## Exercise goal:
Present an exact copy of each line below.

Front-end code change data

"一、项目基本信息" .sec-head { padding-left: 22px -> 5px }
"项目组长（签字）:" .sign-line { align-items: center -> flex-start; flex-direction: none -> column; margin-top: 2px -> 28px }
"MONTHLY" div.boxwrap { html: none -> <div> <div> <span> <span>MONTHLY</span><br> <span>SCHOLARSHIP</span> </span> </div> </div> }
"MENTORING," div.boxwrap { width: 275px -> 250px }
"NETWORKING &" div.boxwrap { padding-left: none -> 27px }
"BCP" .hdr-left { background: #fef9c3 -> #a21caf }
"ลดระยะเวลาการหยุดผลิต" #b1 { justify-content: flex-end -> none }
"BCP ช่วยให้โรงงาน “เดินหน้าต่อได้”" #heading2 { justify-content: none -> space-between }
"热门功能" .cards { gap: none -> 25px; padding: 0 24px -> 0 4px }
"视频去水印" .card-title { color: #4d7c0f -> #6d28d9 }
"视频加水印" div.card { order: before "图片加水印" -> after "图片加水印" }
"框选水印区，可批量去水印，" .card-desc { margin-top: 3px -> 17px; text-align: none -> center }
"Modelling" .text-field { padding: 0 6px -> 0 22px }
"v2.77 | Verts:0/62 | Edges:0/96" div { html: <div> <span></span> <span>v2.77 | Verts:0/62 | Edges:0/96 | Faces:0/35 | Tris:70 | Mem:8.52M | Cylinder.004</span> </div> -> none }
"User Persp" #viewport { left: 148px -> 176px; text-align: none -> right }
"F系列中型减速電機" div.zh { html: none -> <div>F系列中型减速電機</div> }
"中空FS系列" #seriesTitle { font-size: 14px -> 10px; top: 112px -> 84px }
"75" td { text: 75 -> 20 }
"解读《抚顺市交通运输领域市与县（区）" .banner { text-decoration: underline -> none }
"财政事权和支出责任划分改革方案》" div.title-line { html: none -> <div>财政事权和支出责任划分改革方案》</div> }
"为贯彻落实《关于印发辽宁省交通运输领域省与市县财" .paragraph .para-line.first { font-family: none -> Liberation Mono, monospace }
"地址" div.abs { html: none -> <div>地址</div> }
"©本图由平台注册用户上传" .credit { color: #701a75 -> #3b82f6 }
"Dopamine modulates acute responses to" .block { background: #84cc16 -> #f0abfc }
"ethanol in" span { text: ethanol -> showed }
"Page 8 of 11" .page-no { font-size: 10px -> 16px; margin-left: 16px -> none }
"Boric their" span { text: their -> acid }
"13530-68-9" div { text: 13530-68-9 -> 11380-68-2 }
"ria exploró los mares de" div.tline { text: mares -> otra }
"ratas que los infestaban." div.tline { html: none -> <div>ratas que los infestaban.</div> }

## Solution:
"一、项目基本信息" .sec-head { padding-left: 22px -> 5px }
"项目组长（签字）:" .sign-line { align-items: center -> flex-start; flex-direction: none -> column; margin-top: 2px -> 28px }
"MONTHLY" div.boxwrap { html: none -> <div> <div> <span> <span>MONTHLY</span><br> <span>SCHOLARSHIP</span> </span> </div> </div> }
"MENTORING," div.boxwrap { width: 275px -> 250px }
"NETWORKING &" div.boxwrap { padding-left: none -> 27px }
"BCP" .hdr-left { background: #fef9c3 -> #a21caf }
"ลดระยะเวลาการหยุดผลิต" #b1 { justify-content: flex-end -> none }
"BCP ช่วยให้โรงงาน “เดินหน้าต่อได้”" #heading2 { justify-content: none -> space-between }
"热门功能" .cards { gap: none -> 25px; padding: 0 24px -> 0 4px }
"视频去水印" .card-title { color: #4d7c0f -> #6d28d9 }
"视频加水印" div.card { order: before "图片加水印" -> after "图片加水印" }
"框选水印区，可批量去水印，" .card-desc { margin-top: 3px -> 17px; text-align: none -> center }
"Modelling" .text-field { padding: 0 6px -> 0 22px }
"v2.77 | Verts:0/62 | Edges:0/96" div { html: <div> <span></span> <span>v2.77 | Verts:0/62 | Edges:0/96 | Faces:0/35 | Tris:70 | Mem:8.52M | Cylinder.004</span> </div> -> none }
"User Persp" #viewport { left: 148px -> 176px; text-align: none -> right }
"F系列中型减速電機" div.zh { html: none -> <div>F系列中型减速電機</div> }
"中空FS系列" #seriesTitle { font-size: 14px -> 10px; top: 112px -> 84px }
"75" td { text: 75 -> 20 }
"解读《抚顺市交通运输领域市与县（区）" .banner { text-decoration: underline -> none }
"财政事权和支出责任划分改革方案》" div.title-line { html: none -> <div>财政事权和支出责任划分改革方案》</div> }
"为贯彻落实《关于印发辽宁省交通运输领域省与市县财" .paragraph .para-line.first { font-family: none -> Liberation Mono, monospace }
"地址" div.abs { html: none -> <div>地址</div> }
"©本图由平台注册用户上传" .credit { color: #701a75 -> #3b82f6 }
"Dopamine modulates acute responses to" .block { background: #84cc16 -> #f0abfc }
"ethanol in" span { text: ethanol -> showed }
"Page 8 of 11" .page-no { font-size: 10px -> 16px; margin-left: 16px -> none }
"Boric their" span { text: their -> acid }
"13530-68-9" div { text: 13530-68-9 -> 11380-68-2 }
"ria exploró los mares de" div.tline { text: mares -> otra }
"ratas que los infestaban." div.tline { html: none -> <div>ratas que los infestaban.</div> }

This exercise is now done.